La verità è che allora sono nati due partiti diversi per cultura politica, orizzonti ideali, riferimenti sociali. Due partiti che diffidano l’uno dell’altro, spesso animati da un reciproco e viscerale rancore. A mio avviso, si illudono quanti credono che quella divisione si possa ricomporre miracolosamente, esorcizzando così il problema posto -pur in modi non sempre felici- da Carlo Calenda. Perché, per le numerose ragioni che qui non è possibile riassumere, il progetto di un Pd a vocazione maggioritaria è irrimediabilmente fallito, e non si vede all’orizzonte una leadership capace di rimetterne insieme i cocci.

Nel frattempo, Salvini continua a spadroneggiare nel dibattito pubblico sfruttando la sua superiore abilità propagandistica e il vuoto di idee del suo principale avversario politico. Meglio una separazione consensuale, a questo punto, che una convivenza forzata sotto lo stesso tetto. Se ne gioverebbe l’opposizione tutta, con due forze libere di rivendicare la propria identità e la propria appartenenza alla famiglia dei liberaldemocratici o a quella dei socialisti europei. Due forze alleate per un’alternativa di governo, da costruire definendo un programma condiviso di riforme che sappia parlare sia ai “deboli” che ai “forti” della società italiana.

Inoltre, se ne gioverebbero gli stessi iscritti e militanti del Pd, non più torturati dalle risse intestine di capicorrente narcisi e livorosi. In una delle sue magistrali lezioni di filosofia morale, Hannah Arendt osservava che il sadismo è curiosamente assente nel catalogo canonico dei vizi umani. Eppure il puro piacere di infliggere il dolore e di contemplare la sofferenza -aggiungeva- dovrebbe essere considerato il vizio di tutti i vizi. Per secoli è stato rappresentato solo nella letteratura pornografica e nell’arte della perversione.

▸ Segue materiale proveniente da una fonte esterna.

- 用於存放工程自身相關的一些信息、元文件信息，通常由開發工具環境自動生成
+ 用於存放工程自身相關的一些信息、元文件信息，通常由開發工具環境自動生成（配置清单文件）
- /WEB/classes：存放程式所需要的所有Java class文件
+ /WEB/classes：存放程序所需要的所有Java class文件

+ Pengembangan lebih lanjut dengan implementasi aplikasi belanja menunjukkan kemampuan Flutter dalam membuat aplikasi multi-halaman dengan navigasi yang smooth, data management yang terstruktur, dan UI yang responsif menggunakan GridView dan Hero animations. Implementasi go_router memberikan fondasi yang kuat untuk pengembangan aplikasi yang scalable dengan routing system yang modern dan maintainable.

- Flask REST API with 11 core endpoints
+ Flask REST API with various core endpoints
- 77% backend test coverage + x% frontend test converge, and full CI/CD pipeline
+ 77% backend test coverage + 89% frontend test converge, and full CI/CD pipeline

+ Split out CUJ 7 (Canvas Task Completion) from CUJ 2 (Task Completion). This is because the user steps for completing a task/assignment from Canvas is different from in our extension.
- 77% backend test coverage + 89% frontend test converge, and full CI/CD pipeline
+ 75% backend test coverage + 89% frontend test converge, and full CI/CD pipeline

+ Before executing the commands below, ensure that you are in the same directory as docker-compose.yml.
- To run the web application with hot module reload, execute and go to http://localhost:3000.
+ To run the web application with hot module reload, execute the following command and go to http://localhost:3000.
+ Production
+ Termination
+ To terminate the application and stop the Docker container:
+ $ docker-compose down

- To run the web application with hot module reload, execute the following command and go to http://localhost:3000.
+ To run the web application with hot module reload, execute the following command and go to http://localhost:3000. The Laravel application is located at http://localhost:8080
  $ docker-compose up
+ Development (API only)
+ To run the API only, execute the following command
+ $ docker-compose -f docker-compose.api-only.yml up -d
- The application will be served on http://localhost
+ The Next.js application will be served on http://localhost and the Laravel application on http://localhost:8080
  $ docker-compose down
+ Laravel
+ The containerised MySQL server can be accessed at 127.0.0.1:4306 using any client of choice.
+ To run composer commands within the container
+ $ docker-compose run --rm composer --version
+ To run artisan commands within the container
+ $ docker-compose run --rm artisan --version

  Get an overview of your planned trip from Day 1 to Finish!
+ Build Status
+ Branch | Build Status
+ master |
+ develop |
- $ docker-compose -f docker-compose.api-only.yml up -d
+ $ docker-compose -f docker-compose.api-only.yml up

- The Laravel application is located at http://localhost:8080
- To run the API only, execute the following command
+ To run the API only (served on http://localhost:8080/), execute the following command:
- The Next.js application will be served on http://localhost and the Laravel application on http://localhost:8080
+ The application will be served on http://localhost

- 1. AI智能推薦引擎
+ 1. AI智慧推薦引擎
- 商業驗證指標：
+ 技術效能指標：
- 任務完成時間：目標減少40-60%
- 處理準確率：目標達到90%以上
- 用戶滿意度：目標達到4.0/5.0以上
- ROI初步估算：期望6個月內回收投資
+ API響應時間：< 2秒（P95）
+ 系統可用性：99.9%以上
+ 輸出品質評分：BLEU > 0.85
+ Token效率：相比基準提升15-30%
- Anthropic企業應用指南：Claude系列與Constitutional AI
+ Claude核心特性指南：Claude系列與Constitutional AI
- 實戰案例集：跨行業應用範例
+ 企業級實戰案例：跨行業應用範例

Lo si è sempre rinchiuso tra le pareti della camera da letto, e solo di tanto in tanto si riesce a trascinarlo nelle aule dei tribunali.

Da qualche anno, invece, è praticato apertamente dalle parti di Largo del Nazareno. Tertulliano e Tommaso d’Aquino annoveravano, in perfetta innocenza, la visione dei dannati all’inferno tra i piaceri che attendono i santi in paradiso. Ovviamente, i dirigenti del Pd non sono dei santi e quindi non avranno questa opportunità. Ma nella vita terrena anche per loro dovrebbe valere la prescrizione somma dell’etica cristiana: “Non fare agli altri ciò che non desideri sia fatto a te stesso”.